[Net King] Take away my heart
Chapter 69
fall down
stop all feeling
combustion
everything that ever breathed
Reach out
you can take my heart
-AFI 'leavingsongpart2'
-------------------------------------------------- ------------------------
Close your eyes and breathe.
Imagine the smell of salty sea water, imagine the infinitely transparent water color, and imagine the scene where the sky and the sea are connected.
Open your eyes and be silent.
The unchanging ward, the dim light, the pungent smell of disinfectant, the loneliness and coldness everywhere.
So repeated decades of spring and autumn, my childhood has long been nowhere to be found.
I want to escape from all this, I want to step out of this place where my freedom is imprisoned, and I want to rush to the endless sea... From the beginning of struggling and shouting every day, to gradually recognizing the reality, and being worn down by the ruthless time, only Silent.
I may not be able to leave this place for the rest of my life.
Quietly hiding behind the door, I heard the conversation between my parents and the attending doctor.Unexplained difficult disease... It is impossible to cure it with the current medical level... Be prepared for long-term hospitalization...
Mom cried and Dad froze.I was terrified, so terrified that I wished I could disappear from this world immediately.
But it's no use being afraid, no matter how much I scream, yell, get angry, it won't do any good.For me, my parents sacrificed a lot. They must be very scared, maybe even more scared than me. In front of them, I can't do that.
It's okay, I don't hurt.Today's food is delicious, I ate all of it.The body seems to have a little strength, and I want to try to get out of bed and walk around.Mom has become prettier recently, but dad is still busy.
………………
I, who can not bring anything to my parents except hardships and sufferings, are the only things I can do.
I never thought of complaining about the injustice of fate, because in this world, there are also parents who abandon their seriously ill biological children.But my parents never abandoned me. They gave everything for me, even if it was just to let me live one more day, they were willing to give up their lives.

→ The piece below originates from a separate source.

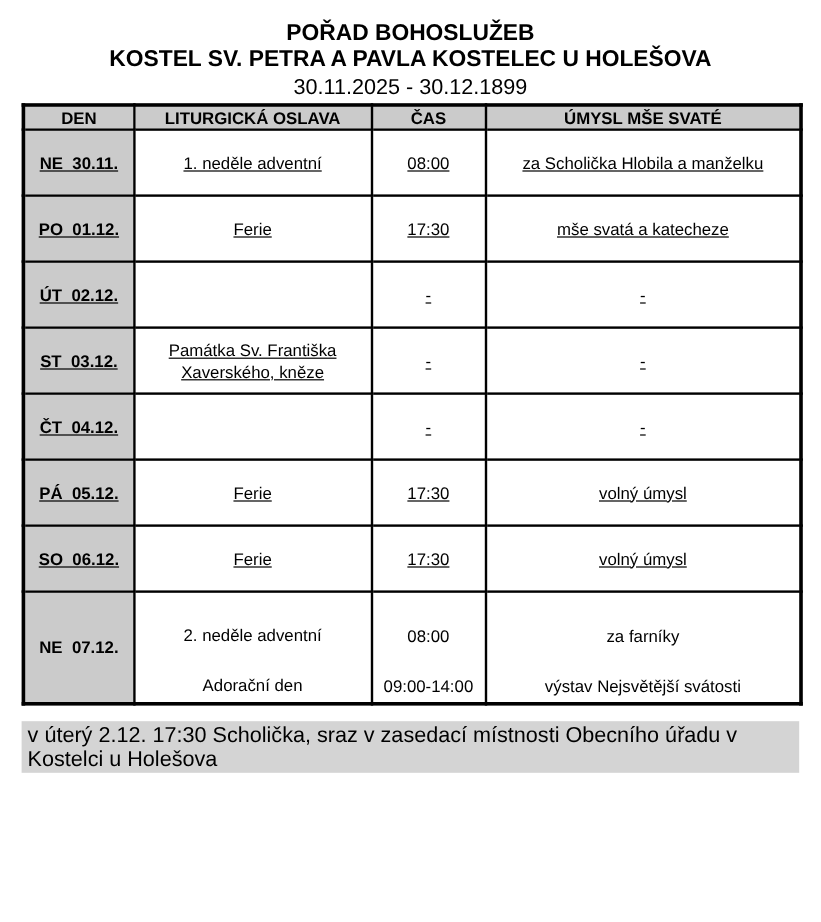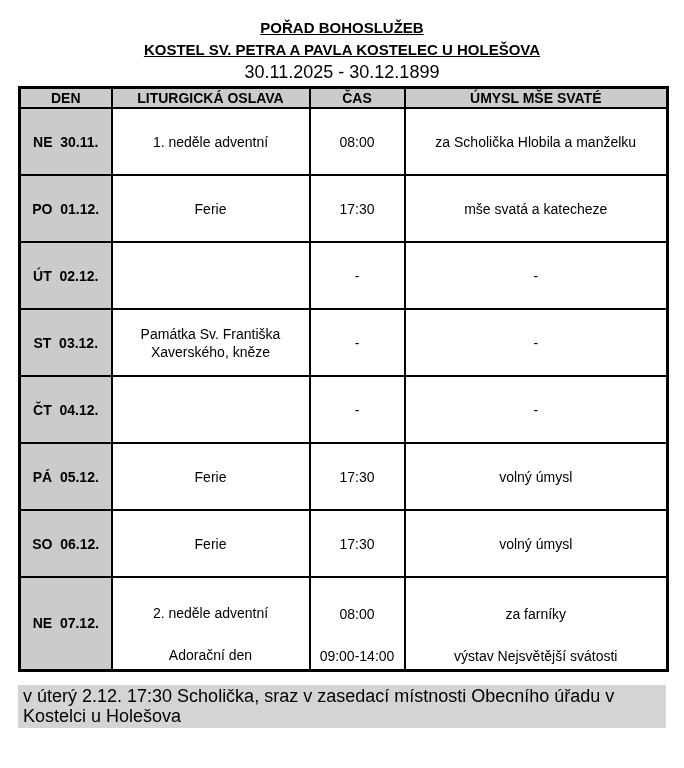"POŘAD BOHOSLUŽEB" .title-main, .title-sub { font-size: 15px -> 19px; text-decoration: underline -> none }
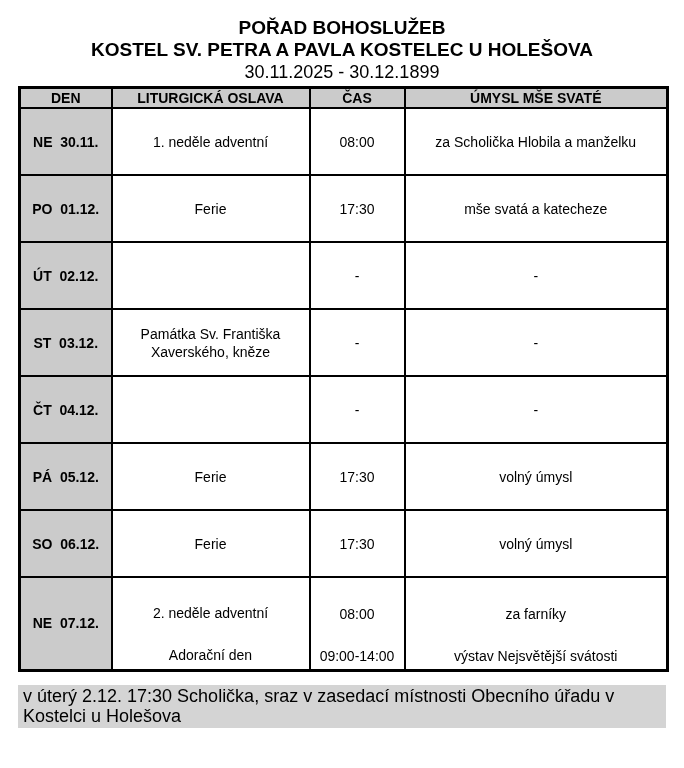"NE 30.11." tr.row { height: 67px -> 55px; text-decoration: none -> underline }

What really makes me feel unfair is that my parents are such kind-hearted people who have never done anything bad, but God gave them a child like me.
It would be fine if it was just my own misfortune, but my existence not only affected my innocent parents, but also my innocent sister.
In order to raise medical expenses, to take care of me wholeheartedly, and to keep me alive, my parents cruelly sent my younger sister, who was just born and could not even speak, to my grandma's house in the countryside.
The twins who were forced to separate from birth are like twins who don't really exist with each other.
I have never seen what my sister looks like, and my sister has never seen what I look like.All the information is known from the unintentional words of my parents. My sister’s name is Jiayin, which is a name chosen to bring luck to me who is seriously ill.
Mom showed me pictures we took when we were newborns.
"Look, this is Jingshi's younger sister."
For some reason, the chubby baby's face that I had never seen in the photo made me feel a very familiar nostalgia.It seemed as if I had seen her somewhere before, as if I had already spoken to her, as if at this moment, she was holding this photo in her hand like me, looking carefully at another self in the world.
I have known since then that twins are inseparable, that twins are born as one, that no matter how far apart they are, their souls are still bound together.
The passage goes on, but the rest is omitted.